Profs & Pints DC: Race, Class, and Colleges--Door tickets remain available.

By Profs and Pints (other events)

Thursday, April 20 2023 6:00 PM 8:30 PM EDT

Advance ticket sales have ended but plenty of additional tickets remain available at the door.

Profs and Pints DC presents “Race, Class, and Colleges,” a look at structural barriers to education access and the impact of a potential Supreme Court decision to end affirmative action in college admissions, with Richard D. Kahlenberg, professorial lecturer of public policy and administration at George Washington University.

American colleges are admirably dedicated to creating racially diverse student bodies, which help improve the learning of students and implicitly seek to address our nation’s history of slavery and segregation. But, while the nation’s most sought-after colleges and universities take racial diversity very seriously, they seem much less concerned with enrolling student bodies that are economically diverse. Some enroll more students from families in the top 1 percent in terms of income than families in the bottom 60 percent.

Gain a firm understanding of the role that class plays in determining access to higher learning from Richard D. Kahlenberg, a lifelong scholar of class-based disparities in education, a leader of the movement to economically integrate K–12 schooling, and perhaps the nation’s most prominent proponent of class-based affirmative action in higher education admissions. He’ll leave you with a firm understanding of how inequalities in school funding, the economic segregation of neighborhoods, and pervasive class bias in the college admissions process place barriers in front of the less fortunate at every stage of education pipeline.   

Kahlenberg’s take on debates over education access is an unorthodox one that leaves him tough to pigeonhole. On the one hand, he has spent most of his career working with civil rights groups and he has helped diversify New York City public schools, find ways to reduce housing segregation, and create a civil right for workers to unionize. On the other, he became an expert witness for those challenging the affirmative action policies of Harvard University and the University of North Carolina in cases pending before the U.S. Supreme Court. His take on the college affirmative action debate is that colleges would not need to consider applicants’ race to get the diversity they seek if they would instead give more consideration to class, and that Supreme Court decision striking down race-conscious admissions paradoxically could give rise to more liberal public policies opening colleges’ doors to more working-class students.

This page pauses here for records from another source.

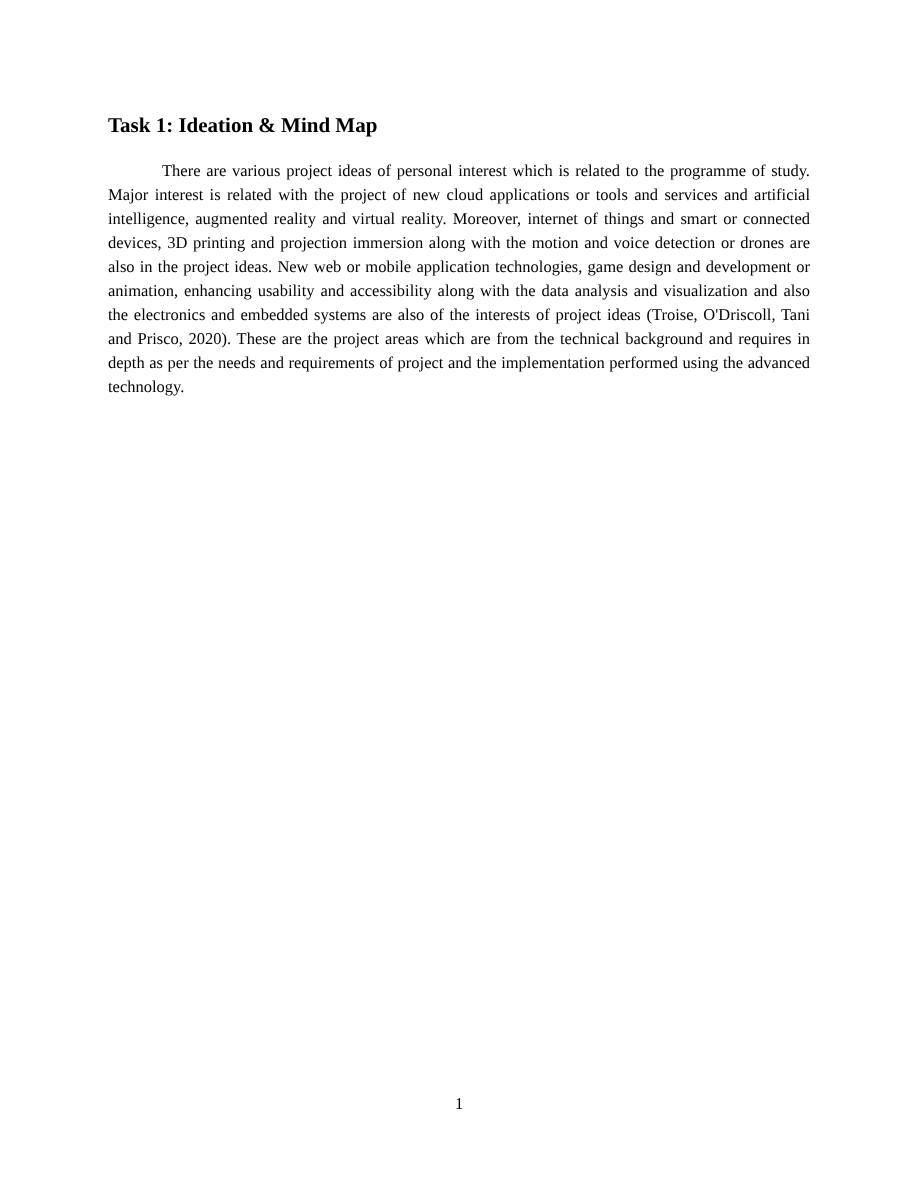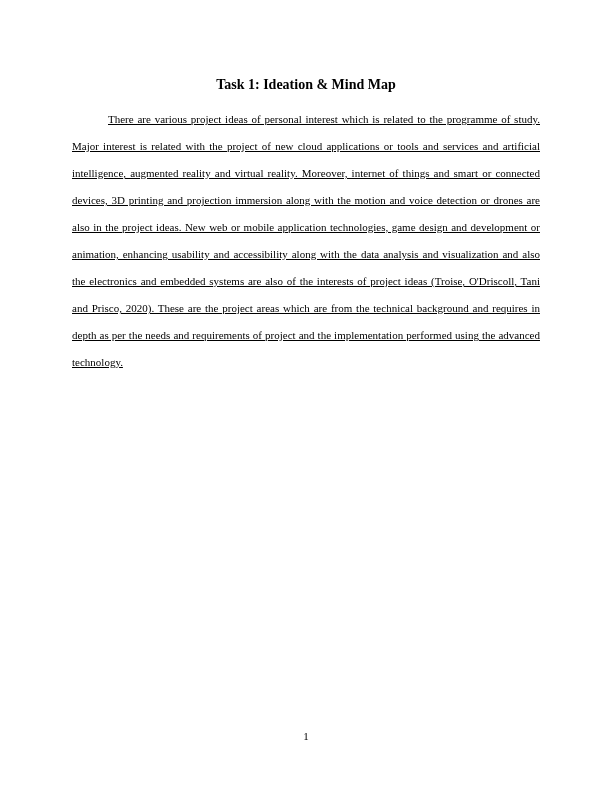--- a/index.html
+++ b/index.html
@@ -35,7 +35,6 @@
       line-height: 18px;
       margin: 0 0 12px 0;
       white-space: nowrap;
-      text-align: center;
     }
     .subheading {
       font-size: 11px;

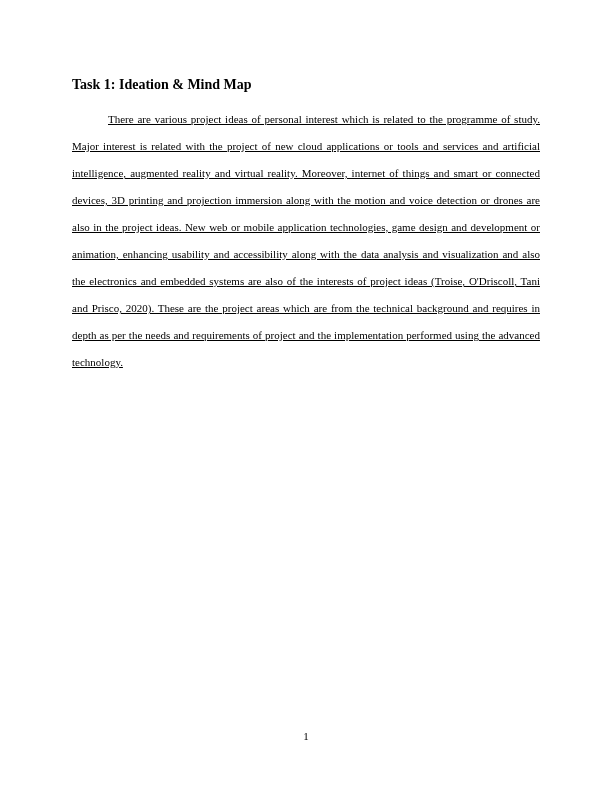--- a/index.html
+++ b/index.html
@@ -45,11 +45,10 @@
     }
     .para {
       font-size: 11px;
-      line-height: 27px;
+      line-height: 16px;
       text-align: justify;
       text-indent: 36px;
       margin: 0;
-      text-decoration: underline;
     }
     .page-number {
       position: absolute;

If the Supreme Court’s conservative majority ends up banning race-conscious admissions in ruling on the Harvard and UNC cases, class-based affirmative action might emerge as the fallback that will prevent a sharp decline in selective colleges’ enrollments of Black, Latino, and Native American students. Kahlenberg will discuss what such class-based policies could look like and what research says about their prospects of success. (Advance tickets: $13.50 plus sales tax and processing fees. Doors: $17, or $15 with a student ID. Listed time is for doors. Talk starts 30 minutes later.)